2014 Team Outlook: San Francisco 49ers
WR Anquan Boldin, SF - Quality Backup
Boldin finished as the 15th-highest scoring wide receiver in 2013. Not bad for a guy considered entering the twilight of his career and third team in five seasons. What does Crabtree's return mean to Boldin? Surprisingly, in the five games Crabtree played, Boldin averaged 6.6 receptions for 91 yards and 0.4 touchdowns per contest. This compares to 4.73 receptions, 66 yards and 0.45 touchdowns in 11 games without Crabtree. Perhaps defenses put too much emphasis on covering Crabtree and left Boldin open, but either way, his production was so significant that he shouldn't be discounted off-hand this year. Furthermore, his 139.11 ADP (WR57) should tell you Boldin is extremely undervalued. Boldin typically played the No. 2 WR throughout his career, so even with some regression, an improved Colin Kaepernick could bridge the gap statistically.
Editor's note: The 49ers may strike more of an offensive balance thanks to the return of Crabtree, the advanced age of Frank Gore and addition of Stevie Johnson. More passes means more opportunities for Boldin to produce. His ADP is an absolute steal.
WR Michael Crabtree, SF - Solid/Safe Pick
Crabtree developed into a nice weapon for San Francisco, although it took a few years. He battled foot problems, which took him off course to throughout his career. From 2010 to 2012, his reception total gradually increased from 55 to 72 to 85. In 2013, he missed most of the year with injury. This season could serve to be a comeback year for him. He'll have both Anquan Boldin and Stevie Johnson as teammates and they form the best 49ers' receiving corps in years. Kaepernick trusts Crabtree and even wanted to make sure there was money available to extend Crabtree's contract before he signed his own extension. Targets may be tough to come by on this team due to the 49ers' commitment to smash-mouth football. He should meet his career highs with 70 to 80 receptions. We rank him as a mid-end WR2, which is a very bullish projection.
Editor's note: Now in his sixth season, this is last call for Crabtree. Many fantasy owners have already written him off due to his sky-high stat projections; however, if Boldin can produce like a WR2 for fantasy owners (which he did last year), so can Crabtree at his 44.33 ADP.
WR Stevie Johnson, SF - Low Potential
Johnson comes to San Francisco from Buffalo, where he averaged 129 targets over his last four years. Johnson will turn 28 this year and could thrive from not having to be his team's No. 1 receiver. He will have to wait for his targets with more passes likely destined for Michael Crabtree, Vernon Davis and Anquan Boldin. Johnson will also have to hold off talented second-year player Quinton Patton, the dynamic but aging Brandon Lloyd and rookie Bruce Ellington. For a player who has been a solid receiver for three straight years, he finds himself in a battle to be relevant. It is a long shot for him to contribute enough to be a fantasy starter without an injury to provide him more snaps.

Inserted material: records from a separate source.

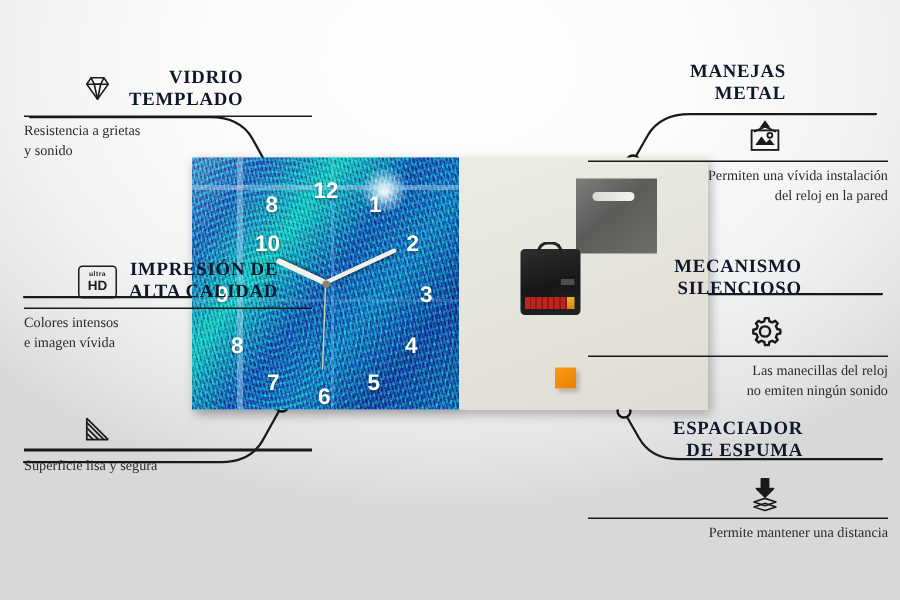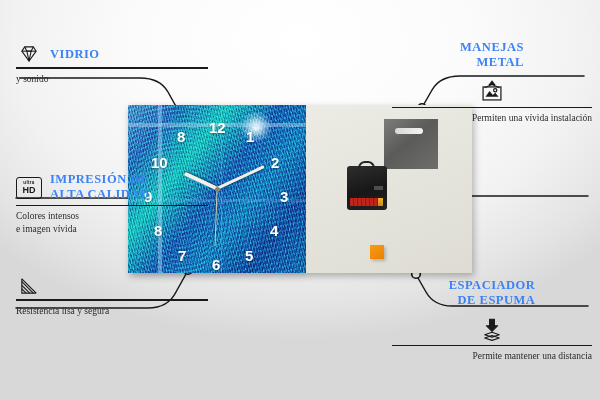--- a/index.html
+++ b/index.html
@@ -85,25 +85,25 @@
   .movement .chip { position:absolute; right:4px; top:20px; width:9px; height:4px; background:#4d4d4d; }
   .spacer {
     position:absolute; left:64px; top:140px; width:14px; height:14px;
     background:linear-gradient(150deg,#f79c12,#ea7f06);
     box-shadow:2px 2px 3px rgba(0,0,0,.2);
   }
 
   
   .feat { position:absolute; width:192px; }
   .feat .head { display:flex; align-items:center; gap:8px; }
-  .feat .ttl { font-weight:700; font-size:12.5px; letter-spacing:.5px; color:#3b82f6;
-               line-height:1.18; text-transform:uppercase; }
+  .feat .ttl { font-weight:700; font-size:12.5px; letter-spacing:.5px; color:#0f172a;
+               line-height:1.18; text-transform:uppercase;text-align:right; }
   .feat .rule { height:1.5px; background:#1a1a1a; margin:3px 0 4px; }
   .feat .desc { font-size:9.5px; color:#2b2b2b; line-height:1.35; }
-  .icon { width:26px; height:20px; flex:0 0 26px; }
+  .icon { width:26px; height:20px; flex:0 0 26px;margin-left:36px; }
   .icon svg { width:100%; height:100%; display:block; }
 
   .feat.left { left:16px; text-align:left; }
   .feat.left .head { justify-content:flex-start; }
   .feat.right { right:8px; text-align:right; width:200px; }
   .feat.right .head { justify-content:flex-end;flex-direction:column; }
 
   #f-vidrio   { top:44px; }
   #f-impresion{ top:172px; }
   #f-bordes   { top:276px; }
@@ -151,21 +151,21 @@
       <span class="num" style="left:81px;top:15px;">12</span>
       <span class="num" style="left:118px;top:24px;">1</span>
       <span class="num" style="left:143px;top:50px;">2</span>
       <span class="num" style="left:152px;top:84px;">3</span>
       <span class="num" style="left:142px;top:118px;">4</span>
       <span class="num" style="left:117px;top:143px;">5</span>
       <span class="num" style="left:84px;top:152px;">6</span>
       <span class="num" style="left:50px;top:143px;">7</span>
       <span class="num" style="left:26px;top:118px;">8</span>
       <span class="num" style="left:16px;top:84px;">9</span>
-      <span class="num" style="left:23px;top:50px;">10</span>
+      <span class="num" style="left:23px;top:50px;padding-left:19px;">10</span>
       <span class="num" style="left:49px;top:24px;">8</span>
       <div class="hand" style="width:36px;height:3.6px;margin-top:-1.8px;transform:rotate(205deg);"></div>
       <div class="hand" style="width:52px;height:3.4px;margin-top:-1.7px;transform:rotate(-25deg);"></div>
       <div class="hand" style="width:58px;height:1.1px;margin-top:-.55px;transform:rotate(92deg);background:#cfcbbd;"></div>
       <div class="cap"></div>
     </div>
 
     <div class="back-panel">
       <div class="hanger">
         <div class="slot"></div>
@@ -188,24 +188,26 @@
           <path d="M6 10 L10 4 H22 L26 10 L16 24 Z"></path>
               <path d="M6 10 H26"></path>
           <path d="M10 4 L13 10 L16 24"></path>
               <path d="M22 4 L19 10 L16 24"></path>
               <path d="M13 10 H19"></path>
         </g>
           </svg>
       </span>
       <div class="ttl">
         <div>VIDRIO</div>
-      </div>
-    </div>
-    <div class="rule"></div>
-    <div class="desc">
+        <div>TEMPLADO</div>
+      </div>
+    </div>
+    <div class="rule"></div>
+    <div class="desc">
+      <div>Resistencia a grietas</div>
       <div>y sonido</div>
     </div>
   </div>
 
   <div class="feat left" id="f-impresion">
     <div class="head">
       <span class="icon">
         <span class="hd-box">
           <span class="u">ultra</span>
           <span class="h">HD</span>
@@ -232,21 +234,21 @@
               <path d="M6 8 L22 24"></path>
               <path d="M6 13 L17 24"></path>
           <path d="M6 18 L12 24"></path>
               <path d="M6 4 L26 24"></path>
         </g>
           </svg>
       </span>
     </div>
     <div class="rule"></div>
     <div class="desc">
-      <div>Resistencia lisa y segura</div>
+      <div>Superficie lisa y segura</div>
     </div>
   </div>
 
   <div class="feat right" id="f-manejas">
     <div class="head">
       <div class="ttl">
         <div>MANEJAS</div>
         <div>METAL</div>
       </div>
       <span class="icon">
@@ -257,23 +259,45 @@
           <rect x="5" y="9" width="22" height="16"></rect>
           <path d="M8 21 L13 14 L17 19 L20 16 L24 21 Z" fill="#1a1a1a" stroke="none"></path>
           <circle cx="20" cy="13" r="2"></circle>
         </g>
           </svg>
       </span>
     </div>
     <div class="rule"></div>
     <div class="desc">
       <div>Permiten una vívida instalación</div>
-    </div>
-  </div>
-
+      <div>del reloj en la pared</div>
+    </div>
+  </div>
+
+  <div class="feat right" id="f-mecanismo">
+    <div class="head">
+      <div class="ttl">
+        <div>MECANISMO</div>
+        <div>SILENCIOSO</div>
+      </div>
+      <span class="icon">
+        <svg viewBox="0 0 32 28">
+            <g stroke="#1a1a1a" stroke-width="2" fill="none" stroke-linejoin="round">
+          <path d="M16 3 l3 0 0.6 2.6 2.4 1 2.3-1.4 2.1 2.1 -1.4 2.3 1 2.4 2.6 0.6 0 3 -2.6 0.6 -1 2.4 1.4 2.3 -2.1 2.1 -2.3-1.4 -2.4 1 -0.6 2.6 -3 0 -0.6-2.6 -2.4-1 -2.3 1.4 -2.1-2.1 1.4-2.3 -1-2.4 -2.6-0.6 0-3 2.6-0.6 1-2.4 -1.4-2.3 2.1-2.1 2.3 1.4 2.4-1 Z"></path>
+          <circle cx="16" cy="14" r="4.2"></circle>
+        </g>
+          </svg>
+      </span>
+    </div>
+    <div class="rule"></div>
+    <div class="desc">
+      <div>Las manecillas del reloj</div>
+      <div>no emiten ningún sonido</div>
+    </div>
+  </div>
 
   <div class="feat right" id="f-espaciador">
     <div class="head">
       <div class="ttl">
         <div>ESPACIADOR</div>
         <div>DE ESPUMA</div>
       </div>
       <span class="icon">
         <svg viewBox="0 0 32 28">
             <g fill="#1a1a1a" stroke="#1a1a1a" stroke-width="1.3" stroke-linejoin="round">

WR Brandon Lloyd, SF - Not Draft Worthy
Lloyd has come back to where it all started in an attempt to reinvigorate his up-and-down career. He always was able to make the difficult catch, although delivering consistent performances was the problem. Lloyd was out of the NFL last year, so he is a long shot to both make the roster and contribute significantly.
WR Bruce Ellington, SF - Dynasty Only
Ellington is the cousin of Andre Ellington. The NFL Network's Mike Mayock called him a bigger version of Jacksonville's Ace Sanders. Ellington ran a 4.45 40-yard dash and recorded a 39.5 inch vertical jump. With those raw skills, he has long-term potential. Draft and hold him in dynasty formats.
WR Quinton Patton, SF - Dynasty Only
Patton didn't see much action his rookie season. He was a fourth-round draft pick in 2013. There are multiple players competing for the No. 3 duties in San Francisco. He is not worth a draft pick at this point. Stash him on your dynasty roster if need be and hope for the best.